Firstly, as stated above be sure that you want/need a compact. Seven grand will get you a pretty decent "bigger" tractor which may be more useful in a greater range of work.
Secondly, I'd need a very good reason to look beyond Kubota.
Been looking a compact for a while now to run with grass tyres on the golf course and keep about the place for future use in the woodland. Eventually picked up a s/h ST30 Kubota from a tractor dealer in England in February, bought it unseen over the phone but he sent me high res photos by e-mail and assured me it was 100% mechanically. So I stuck my neck out, wired him the money, and arranged transport. It arrived on the plant lorry with a flat tyre, link arms seized solid, oil pissing out of the front diff and NO clutch. That's "no clutch" as in it was driving constantly and the clutch couldn't be disengaged!
To cut a long story short, the bollocks I bought it off sort of had me by mine as I was here, he was over there, and he had my money. He sang ignorance to the fault but said he'd either give me my money back if I got the tractor back to him, or pay for the cost of parts to repair. It was definitely letting him off the hook but I decided to go for the repair option and have a go at the job myself as it was potentially the cheapest and quickest way of a solution.

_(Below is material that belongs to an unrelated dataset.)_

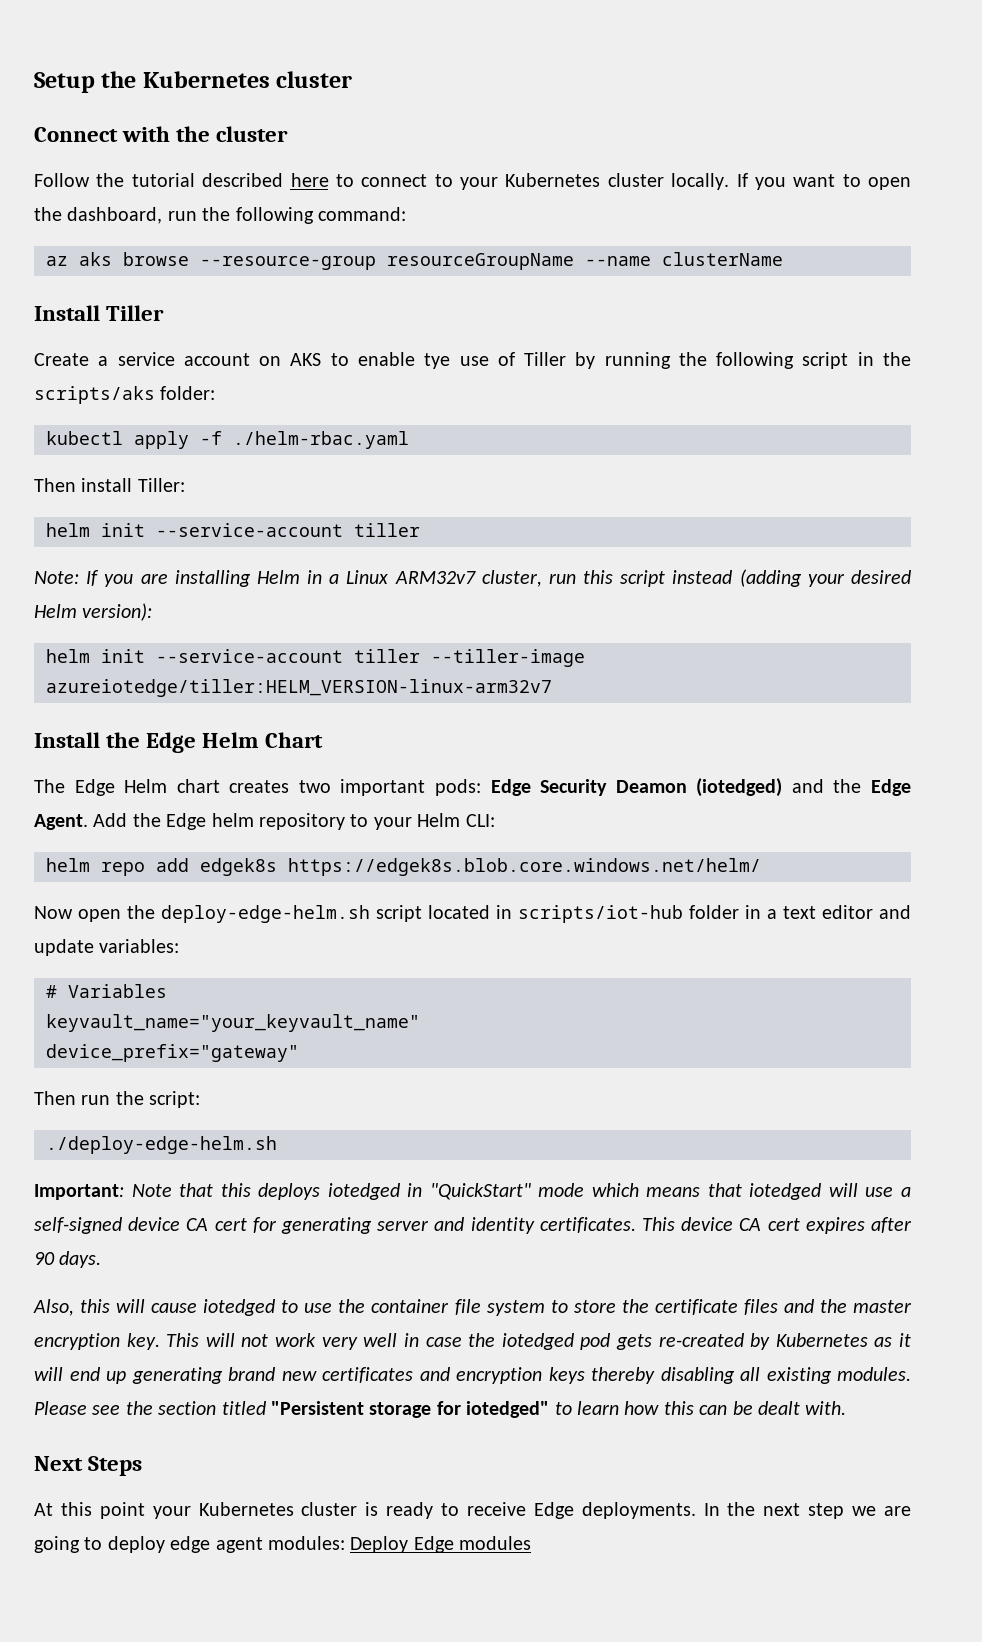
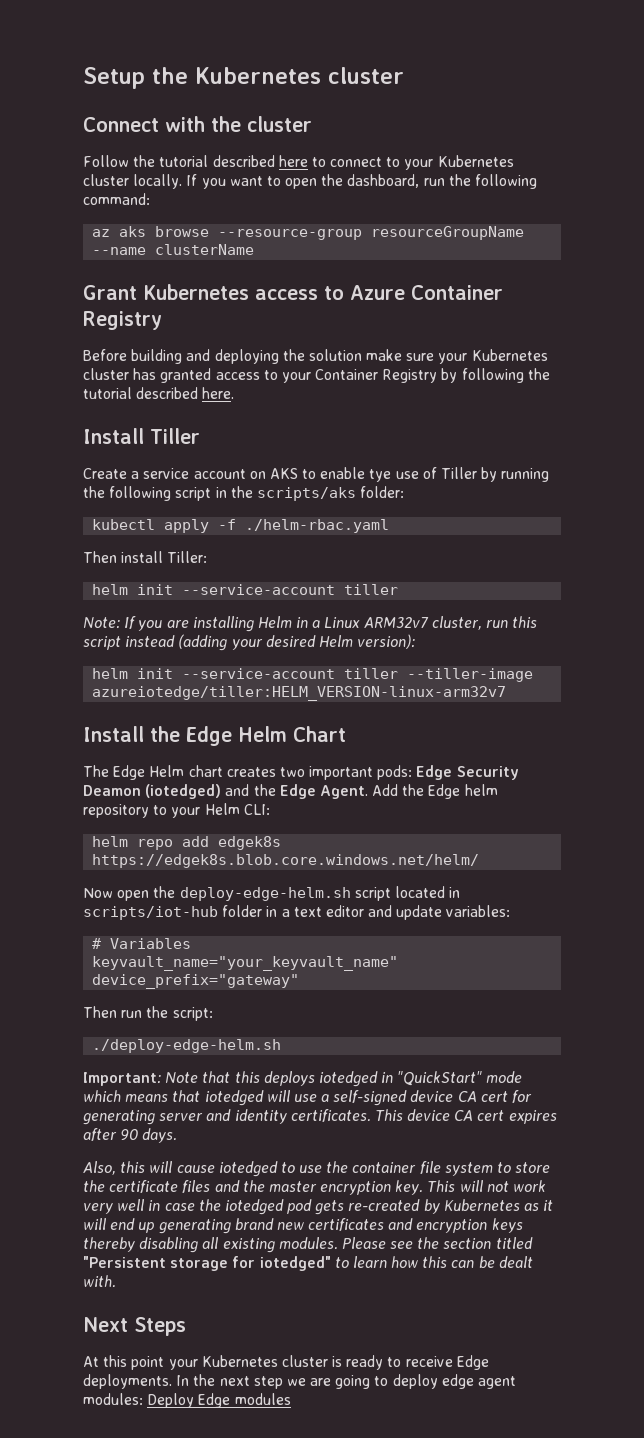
+ Grant Kubernetes access to Azure Container Registry
+ Before building and deploying the solution make sure your Kubernetes cluster has granted access to your Container Registry by following the tutorial described here.

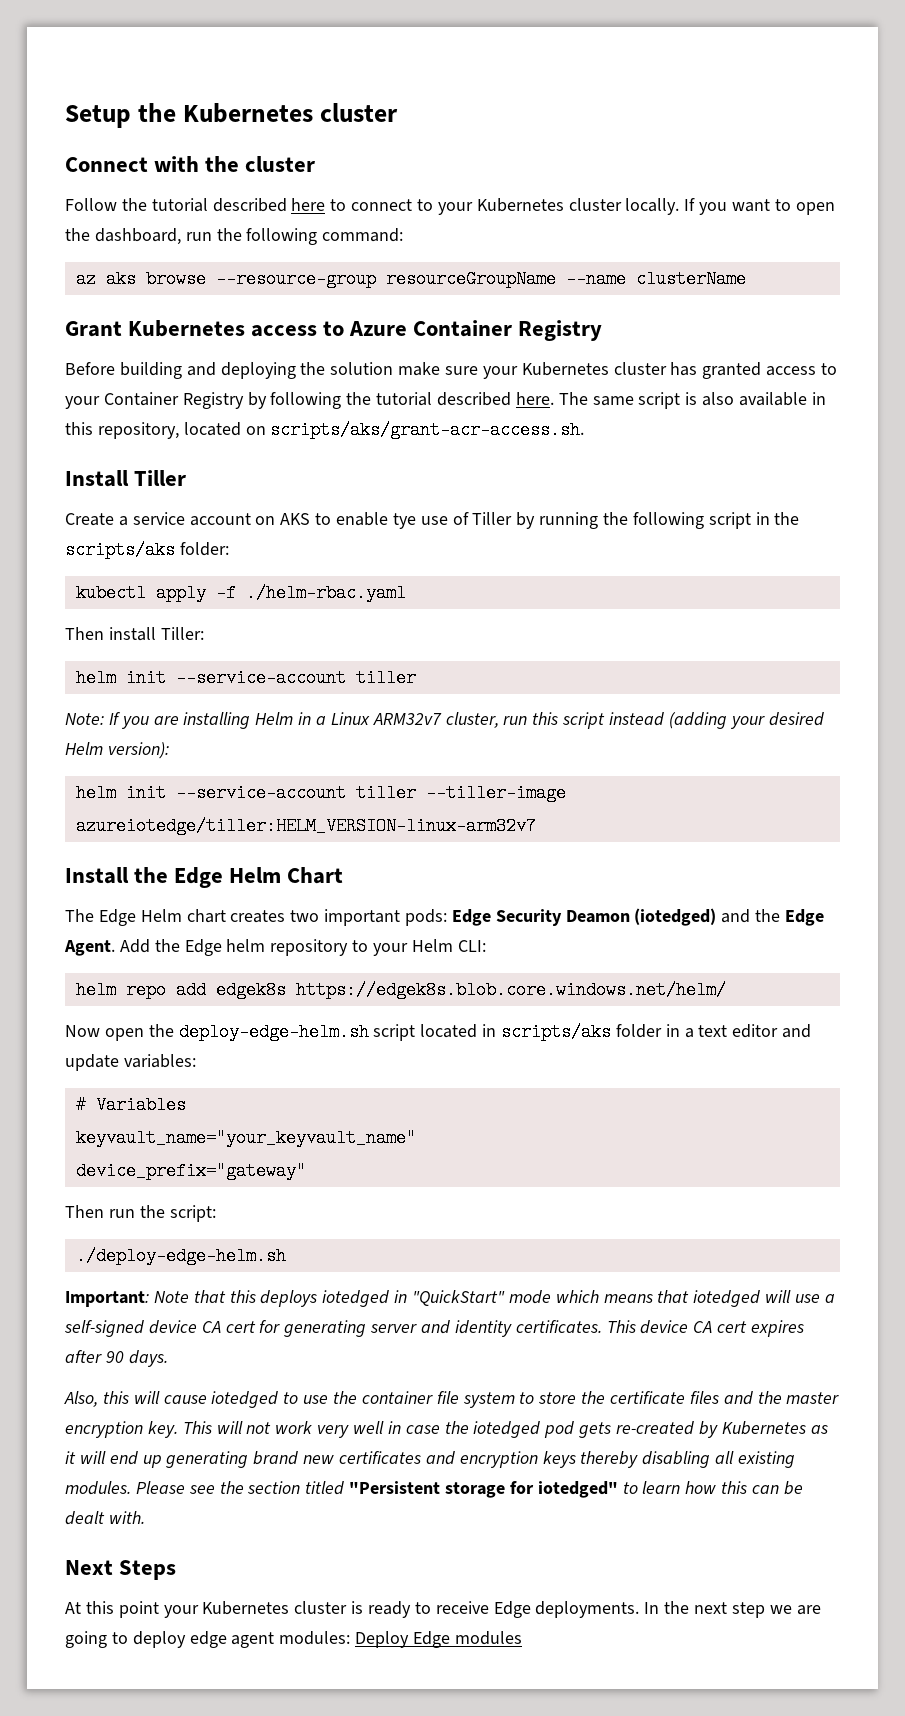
+ The same script is also available in this repository, located on scripts/aks/grant-acr-access.sh.
- Now open the deploy-edge-helm.sh script located in scripts/iot-hub folder in a text editor and update variables:
+ Now open the deploy-edge-helm.sh script located in scripts/aks folder in a text editor and update variables:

Turned out the wee tractor had been used in a factory somewhere on Humberside since new and had never seen daylight which was why it was so good cosmetically and the link arms were seized in place because they'd never been used! The entire clutch actuating mechanism was seized as they'd just shuffled it about with the hydrostatic and nothing had ever been on either of the pto shafts requiring the clutch to be used. So I replaced the clutch and actuating mechanism, front diff needed an oil seal, everything else needed lots of releasing oil and brute force to get it moving, and topped it all off with a full service, new filters and oils from top to bottom. It's done a fair bit since without (touch wood) a glitch and the more I use it the more it impresses me. So much so that as soon as I get a few more pennies gathered up I'll be looking a bigger Kubota tractor to use about the farm.
Not a conventional tractor set up. Actually has a chassis which required the engine to be lifted out rather than splitting as normal. But design and build quality of the whole thing is typically Japanese and very impressive!